Document Type


Publication Date


Journal Title

National Science Review

Volume Number


Issue Number


First Page


Last Page



Publisher PDF: the final published version of the article, with professional formatting and typesetting


The impact of the Tibetan Plateau uplift on the Asian monsoons and inland arid climates is an important but also controversial question in studies of paleoenvironmental change during the Cenozoic. In order to achieve a good understanding of the background for the formation of the Asian monsoons and arid environments, it is necessary to know the characteristics of the distribution of monsoon regions and arid zones in Asia before the plateau uplift. In this study, we discuss in detail the patterns of distribution of the Asian monsoon and arid regions before the plateau uplift on the basis of modeling results without topography from a global coupled atmosphere–ocean general circulation model, compare our results with previous simulation studies and available biogeological data, and review the uncertainties in the current knowledge. Based on what we know at the moment, tropical monsoon climates existed south of 20°N in South and Southeast Asia before the plateau uplift, while the East Asian monsoon was entirely absent in the extratropics. These tropical monsoons mainly resulted from the seasonal shifts of the Inter-Tropical Convergence Zone. There may have been a quasi-monsoon region in central-southern Siberia. Most of the arid regions in the Asian continent were limited to the latitudes of 20–40°N, corresponding to the range of the subtropical high pressure year-around. In the meantime, the present-day arid regions located in the relatively high latitudes in Central Asia were most likely absent before the plateau uplift. The main results from the above modeling analyses are qualitatively consistent with the available biogeological data.
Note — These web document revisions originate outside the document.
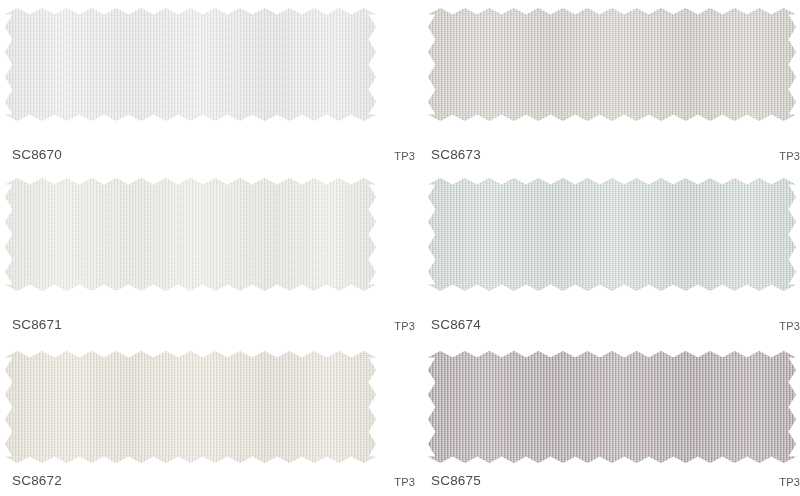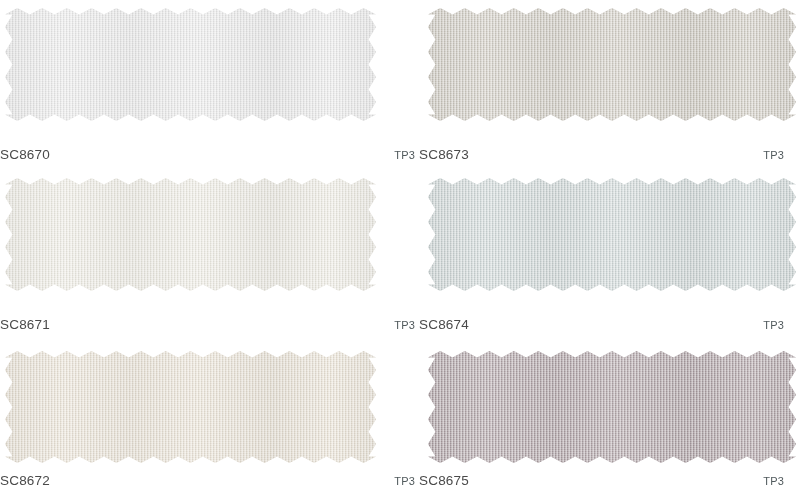"SC8670" .caption { align-items: center -> flex-end; left: 0 -> 12px }
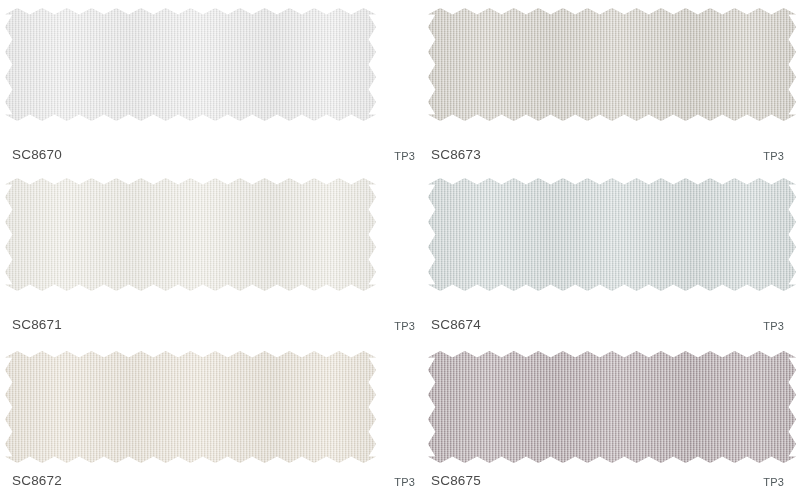"SC8673" .col-right .caption { padding-right: 16px -> 0 }
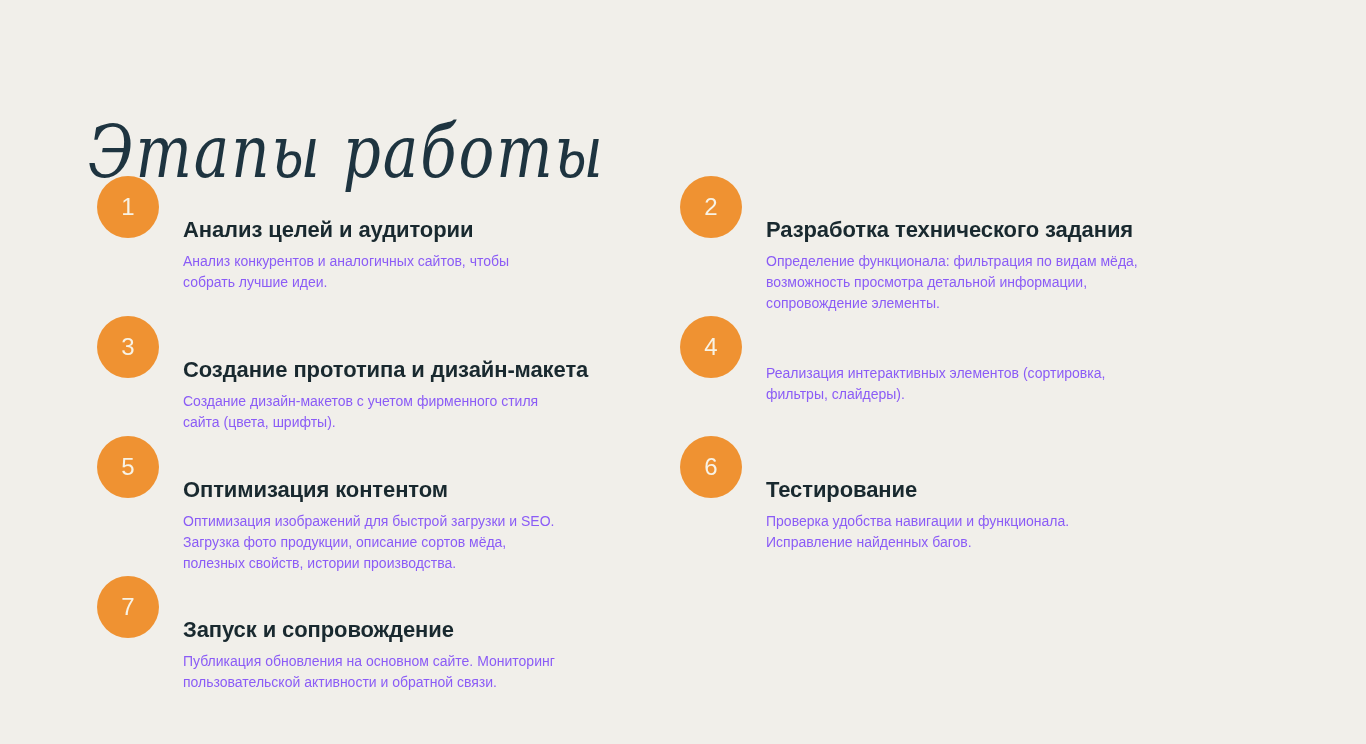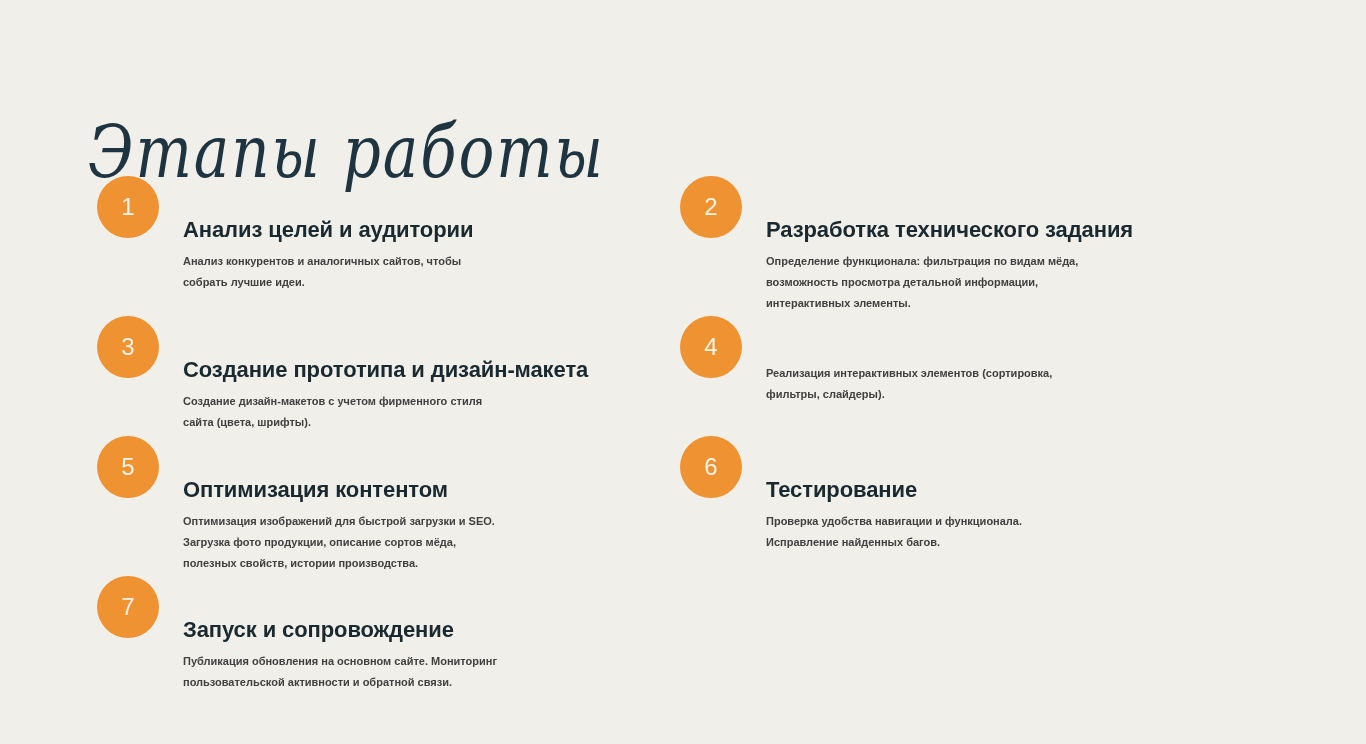"Анализ конкурентов и аналогичных сайтов," .step-desc { color: #404040 -> #8b5cf6; font-size: 11px -> 14px; font-weight: 700 -> 400 }
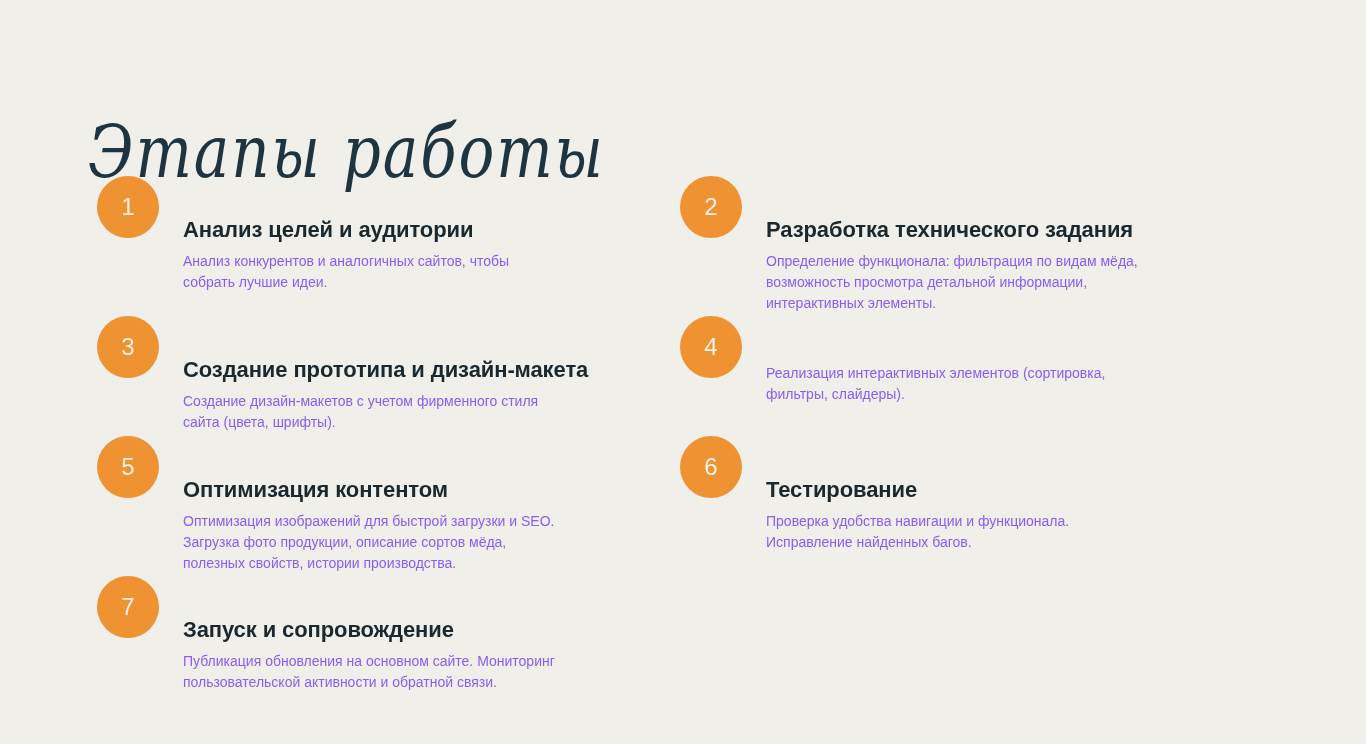"Определение функционала: фильтрация по" p.step-desc { text: интерактивных -> сопровождение }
These results highlight the importance of the uplift of the Tibetan Plateau in the Cenozoic evolution of the Asian climate pattern of dry–wet conditions. Future studies should be focused on effects of the changes in land–sea distribution and atmospheric CO2 concentrations before and after the plateau uplift, and also on cross-comparisons between numerical simulations and geological evidence, so that a comprehensive understanding of the evolution of the Cenozoic paleoenvironments in Asia can be achieved.